Omit the images and return the remaining entries unchanged.

** MATERIAL TO PROCESS follows **

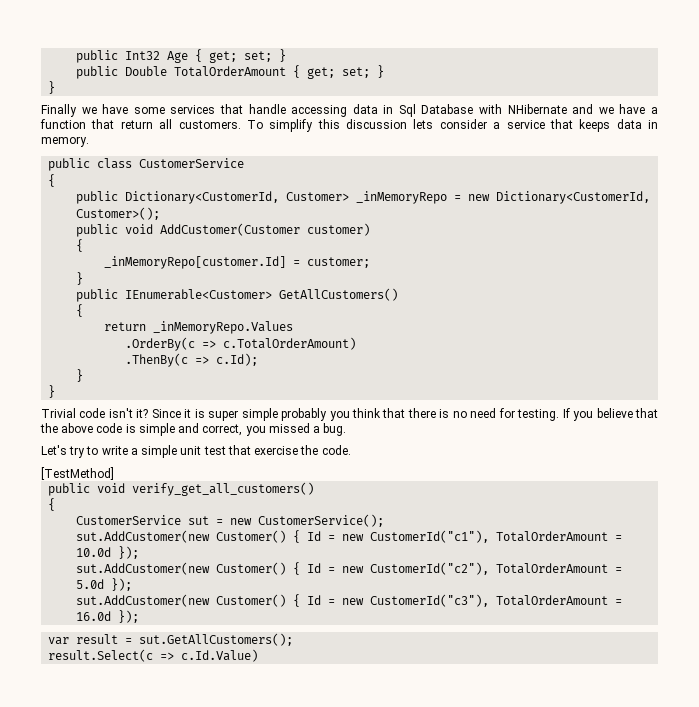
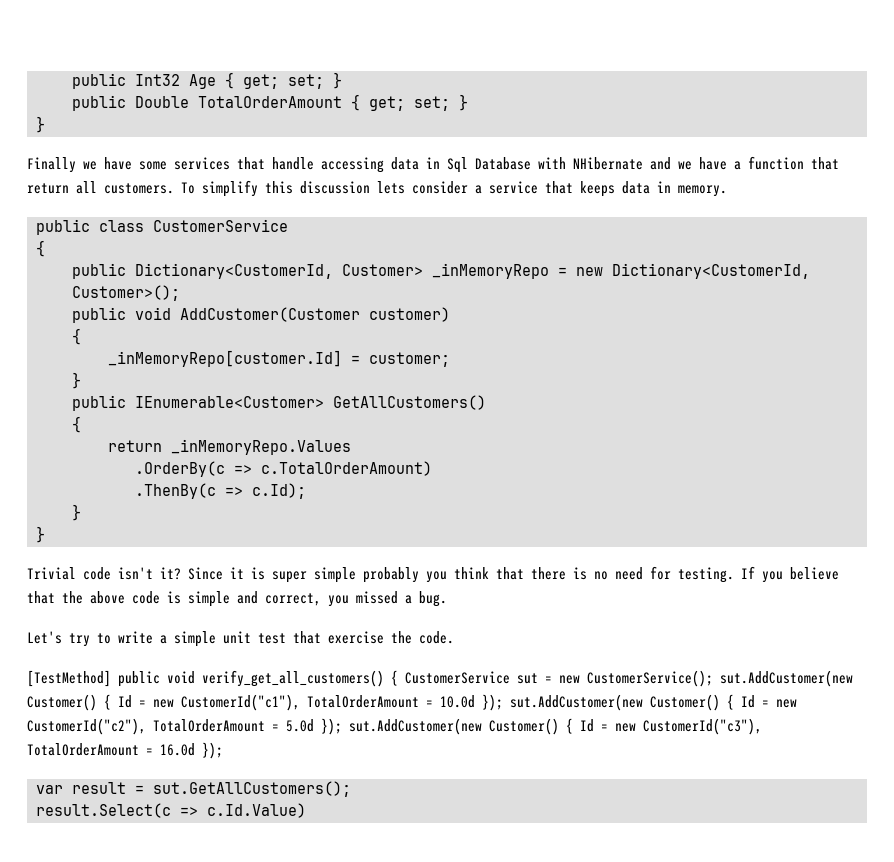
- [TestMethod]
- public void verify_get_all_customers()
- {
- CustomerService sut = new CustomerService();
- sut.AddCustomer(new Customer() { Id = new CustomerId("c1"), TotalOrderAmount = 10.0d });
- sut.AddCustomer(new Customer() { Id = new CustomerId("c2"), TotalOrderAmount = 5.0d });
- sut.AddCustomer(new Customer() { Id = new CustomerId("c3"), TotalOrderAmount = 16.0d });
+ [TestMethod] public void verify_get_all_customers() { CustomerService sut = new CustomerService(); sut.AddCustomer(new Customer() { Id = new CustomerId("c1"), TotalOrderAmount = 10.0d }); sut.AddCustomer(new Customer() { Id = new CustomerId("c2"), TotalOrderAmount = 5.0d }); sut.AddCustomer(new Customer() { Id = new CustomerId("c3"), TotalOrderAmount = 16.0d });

** End of MATERIAL TO PROCESS **

• EXPECTED ANSWER:
- [TestMethod]
- public void verify_get_all_customers()
- {
- CustomerService sut = new CustomerService();
- sut.AddCustomer(new Customer() { Id = new CustomerId("c1"), TotalOrderAmount = 10.0d });
- sut.AddCustomer(new Customer() { Id = new CustomerId("c2"), TotalOrderAmount = 5.0d });
- sut.AddCustomer(new Customer() { Id = new CustomerId("c3"), TotalOrderAmount = 16.0d });
+ [TestMethod] public void verify_get_all_customers() { CustomerService sut = new CustomerService(); sut.AddCustomer(new Customer() { Id = new CustomerId("c1"), TotalOrderAmount = 10.0d }); sut.AddCustomer(new Customer() { Id = new CustomerId("c2"), TotalOrderAmount = 5.0d }); sut.AddCustomer(new Customer() { Id = new CustomerId("c3"), TotalOrderAmount = 16.0d });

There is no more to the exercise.